2.1.1. Dans la littérature sociologique

* Bernard CHARLOT18, dans son livre, Le rapport au savoir en milieu populaire, définit le rapport au savoir comme l'ensemble (organisé) de relations qu'un sujet humain (donc singulier et social) entretient avec tout ce qui relève de `'l'apprendre» et du `'savoir» : objet, contenu de pensée, activité ; relation personnelle, lieu, personne, situation, occasion, obligation, etc., liés en quelques façons à l'apprendre et au savoir.

Il montre par cette définition que le rapport au savoir ne se réduit pas aux relations que nous entretenons avec des apprentissages ou avec des savoirs, mais Il se construit également à travers nos projets d'avenir, nos aspirations professionnelles et sociales, nos réponses à des sollicitations de l'entourages. Cette analyse nous amène à aborder dans un premier temps l'expérience scolaire des parents Babongo avant que d'aborder le rapport au savoir chez les enfants Babongo de Matagamatsengue.
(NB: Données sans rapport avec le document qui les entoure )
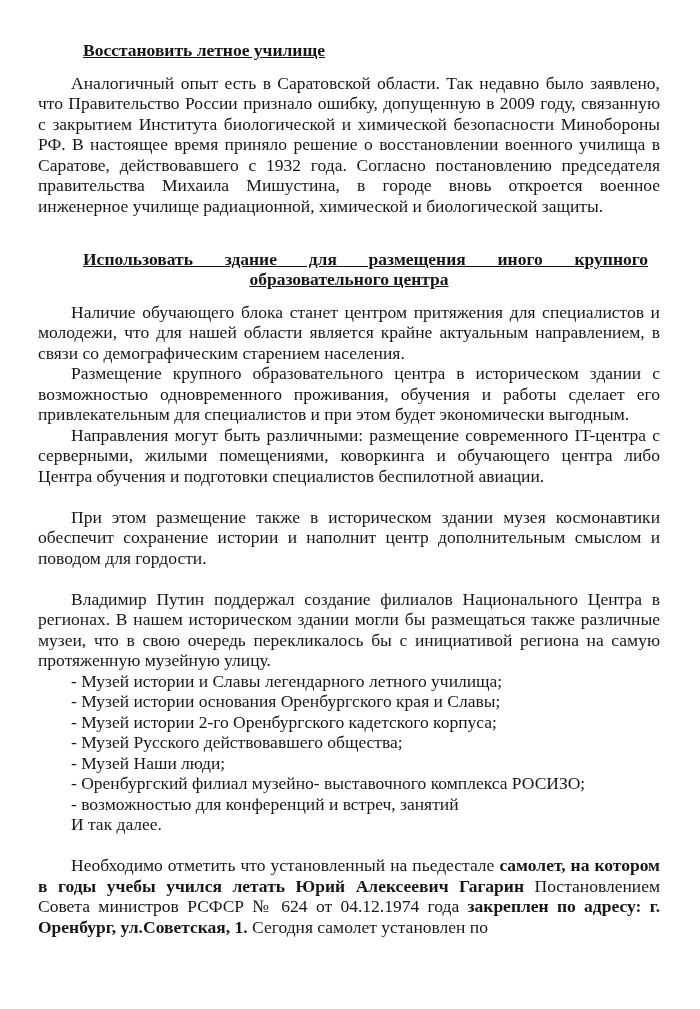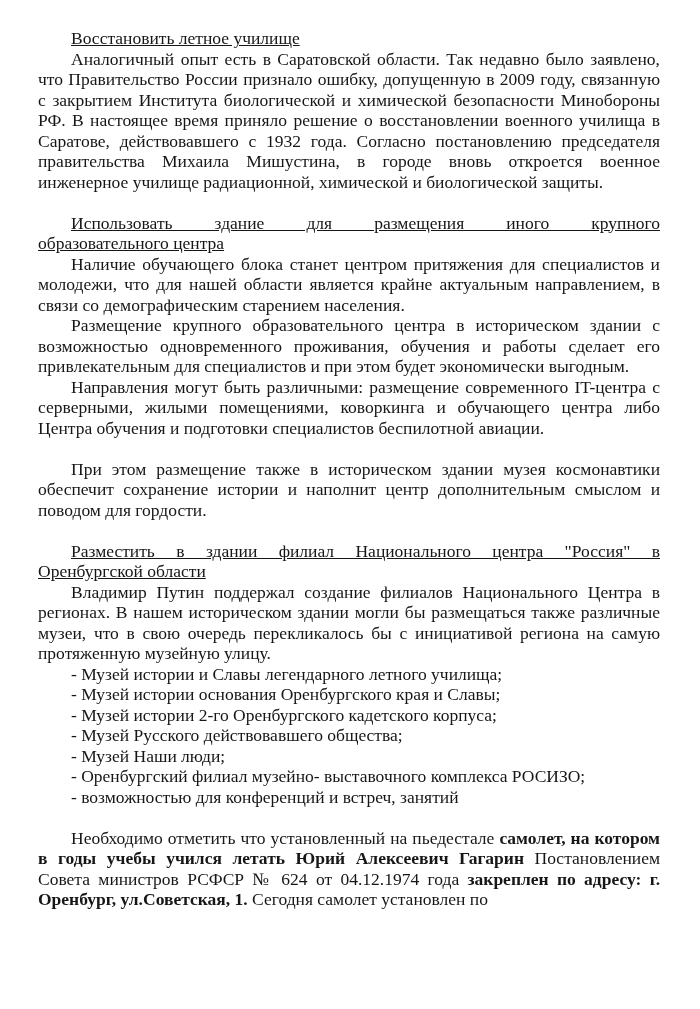--- a/index.html
+++ b/index.html
@@ -26,9 +26,9 @@
     text-indent: 33px;
   }
   .heading {
-    margin: 0;
+    margin: 12px;
     font-size: 17.5px;
-    font-weight: normal;
+    font-weight: bold;
     text-decoration: underline;
   }
   .heading-single {

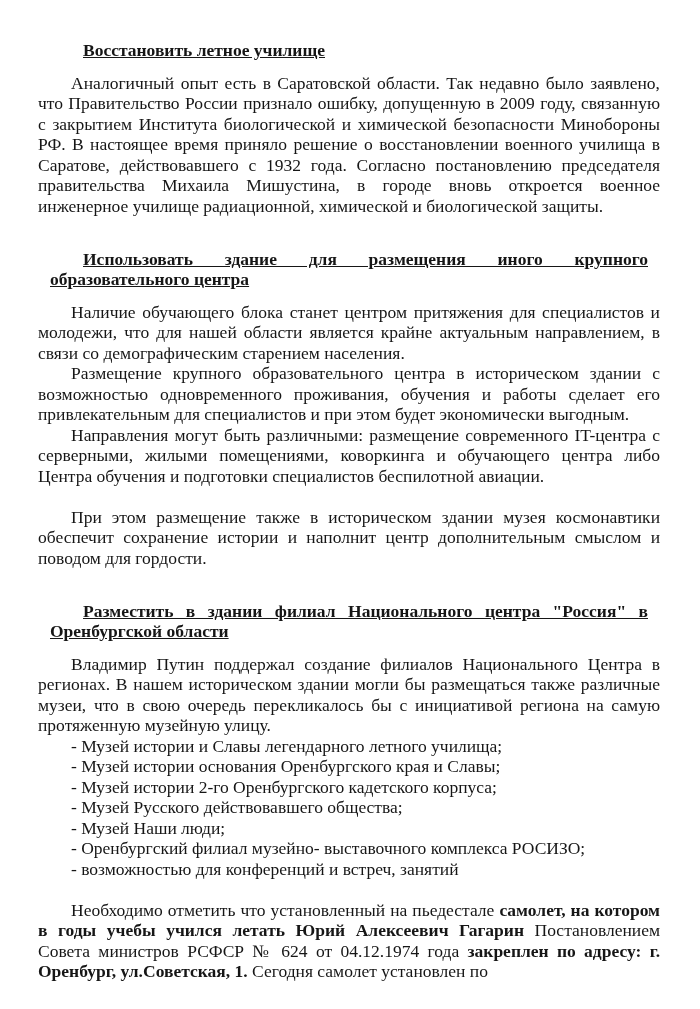--- a/index.html
+++ b/index.html
@@ -42,7 +42,7 @@
   }
   .hline-rest {
     display: block;
-    text-align: left;
+    text-align: center;
   }
   .list-para {
     margin: 0;

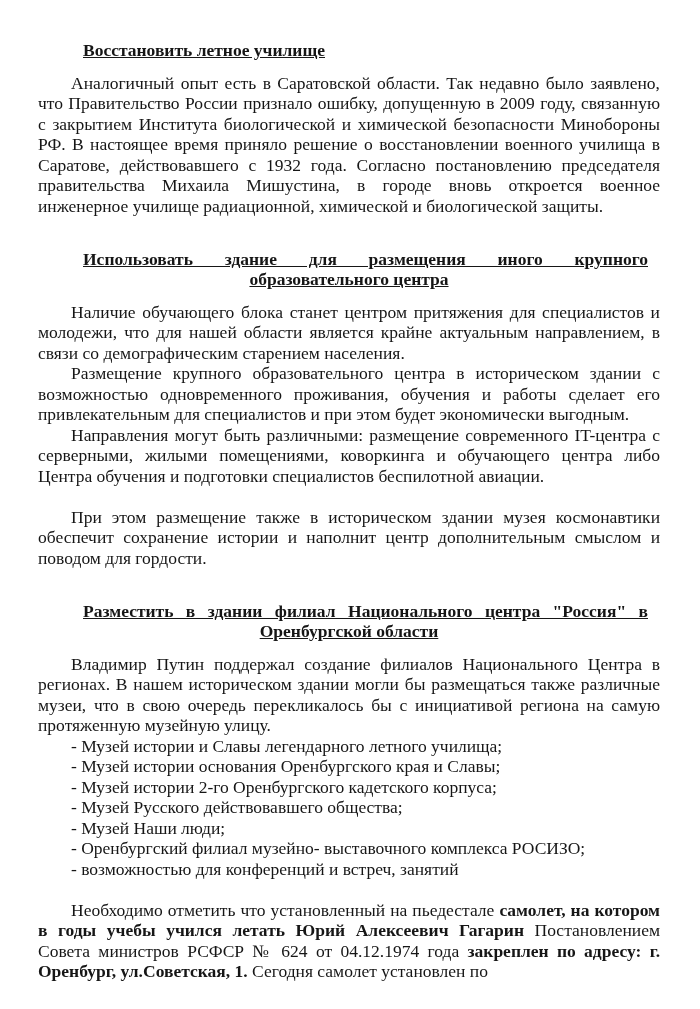--- a/index.html
+++ b/index.html
@@ -87,10 +87,6 @@
   <div class="section-gap"></div>
 
   <section>
-    <h2 class="heading">
-      <span class="hline-first">Разместить в здании филиал Национального центра "Россия" в</span>
-      <span class="hline-rest">Оренбургской области</span>
-    </h2>
     <p class="para">Владимир Путин поддержал создание филиалов Национального Центра в регионах. В нашем историческом здании могли бы размещаться также различные музеи, что в свою очередь перекликалось бы с инициативой региона на самую протяженную музейную улицу.</p>
     <p class="list-para">- Музей истории и Славы легендарного летного училища;</p>
     <p class="list-para">- Музей истории основания Оренбургского края и Славы;</p>

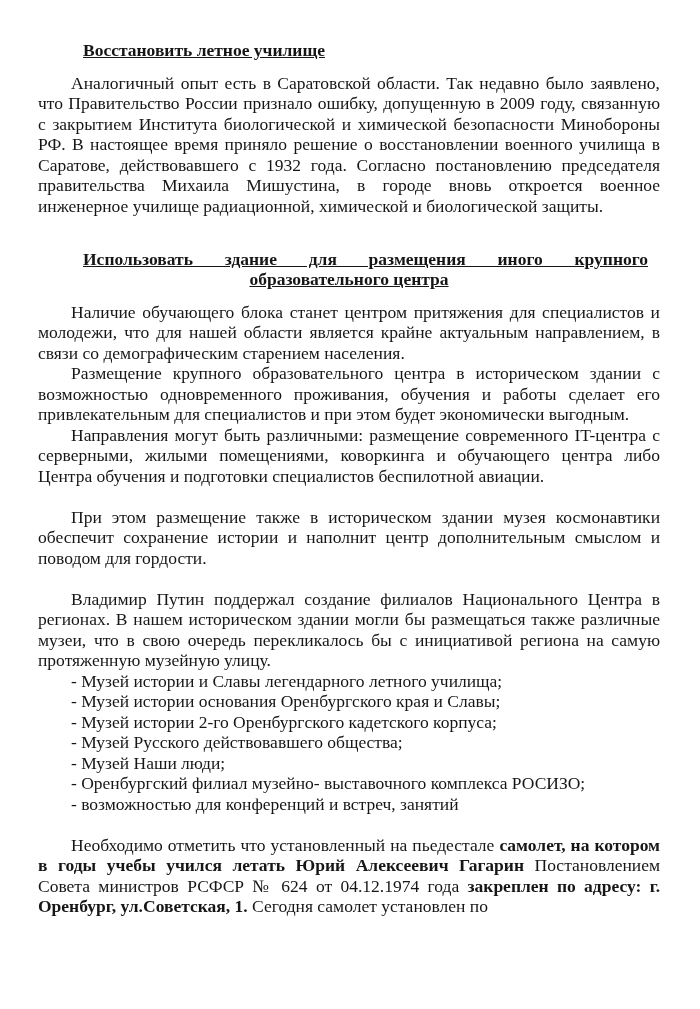--- a/index.html
+++ b/index.html
@@ -95,6 +95,7 @@
     <p class="list-para">- Музей Наши люди;</p>
     <p class="list-para">- Оренбургский филиал музейно- выставочного комплекса РОСИЗО;</p>
     <p class="list-para">- возможностью для конференций и встреч, занятий</p>
+    <p class="list-para">И так далее.</p>
   </section>
 
   <div class="section-gap"></div>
* Jacky BEILLEROT19, quand à lui dans son livre Pour une clinique du rapport au savoir, parvient à montrer que le rapport au savoir est avant tout un processus jamais figé, qui évolue tout le long de la vie, le rapport au savoir est à la fois un rapport de sens et relation de valeur, c'est-à-dire qu'une personne valorise ce qui a du sens pour elle, et à l'inverse, elle donne du sens à ce qui représente de la valeur pour elle.

Selon Jacky Beillerot, la réussite scolaire d'un élève dépend du sens que celui-ci donne à ses études. Cette analyse nous intéresse en ce quelle place l'élève (l'individu) au centre de sa réussite ou de son échec scolaire.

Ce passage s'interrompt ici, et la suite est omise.